I don't even have a present! he thought.
It wasn't the first time. He had gotten through these times before, and he told himself he would get through this one, too, just as he always had. Somehow.
He tucked the four box-top panels together, lifted the box gently – for it had become old and worn, from both time and humidity – carried it to the closet and put it down, back in its special place.
Because the box itself was special. It had survived. And I will, too, he told himself as he left it there, safe.
He walked away to continue … trying.
His rubber boots were on and he was eager to begin his outing. He had recently bought them at the second-hand store in the nearby town, and they were certainly good enough.
Sometimes, good things do happen, he told himself as he locked his apartment door.
He crossed the busy county road carefully and – at once – he was in the deep snow.
Like a moose! he thought as he lifted each leg up high to rise above the surface of the snow before he put it down in front of him. To sink down again just as deep.

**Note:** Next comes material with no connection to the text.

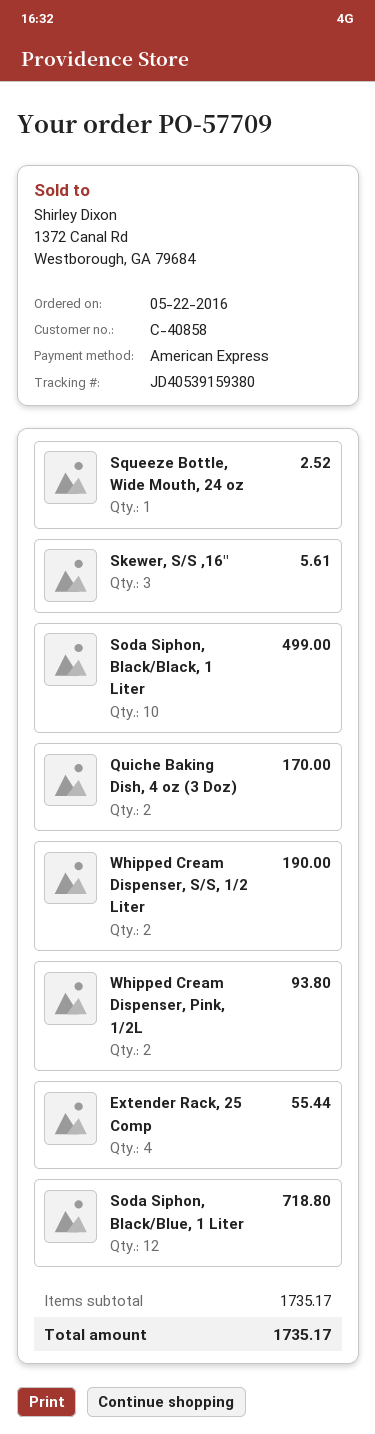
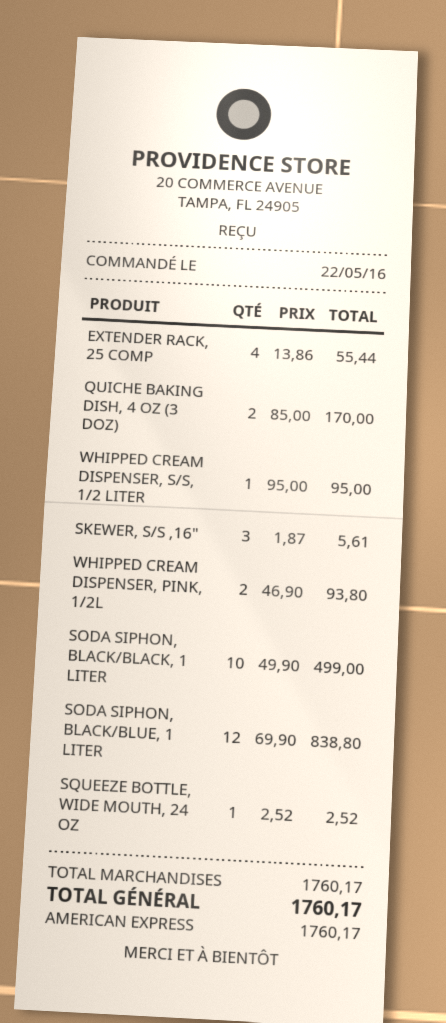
Whipped Cream Dispenser, S/S, 1/2 Liter: 2 for 190.00 -> 1 for 95.00
Soda Siphon, Black/Blue, 1 Liter: 12 for 718.80 -> 12 for 838.80
subtotal: 1735.17 -> 1760.17
total: 1735.17 -> 1760.17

It was quite the bit of exercise and – with the fresh air and sunshine – it was why he did this. To feel better. To feel good, actually.
It took a bit of effort but the good feeling was worth it.
That's why they have such long legs! he remarked to himself.
The moose!
To get through deep snow!
He trudged along, feeling free.
The soft wind caressed his cheeks. The sun – so low in the sky this time of year and no threat – looked down on his tracks from far away.
The light shining on you left the sun a long time ago, he realized as he walked toward the woods.
He knew about the speed of light and the vast distances it travelled as it crossed the universe from his many years in university.
Not that all that education did me much good, he told himself as he began to breathe heavily.
It had been long ago, too – like the light – and he didn't think about it, anymore.
As he walked further away from the road and towards the woods, he could hear the silence. That's because it had recently snowed and the newly-fallen snow absorbed all the sound.
It was one of the things about his country of which almost no one outside it was aware: The crystal-clear, mind-numbing silence of winter walks in fresh snow.
"You can't buy this kind of thing in the city!" he screamed out to no one there.
That's OK. No one heard him. Not even the moose.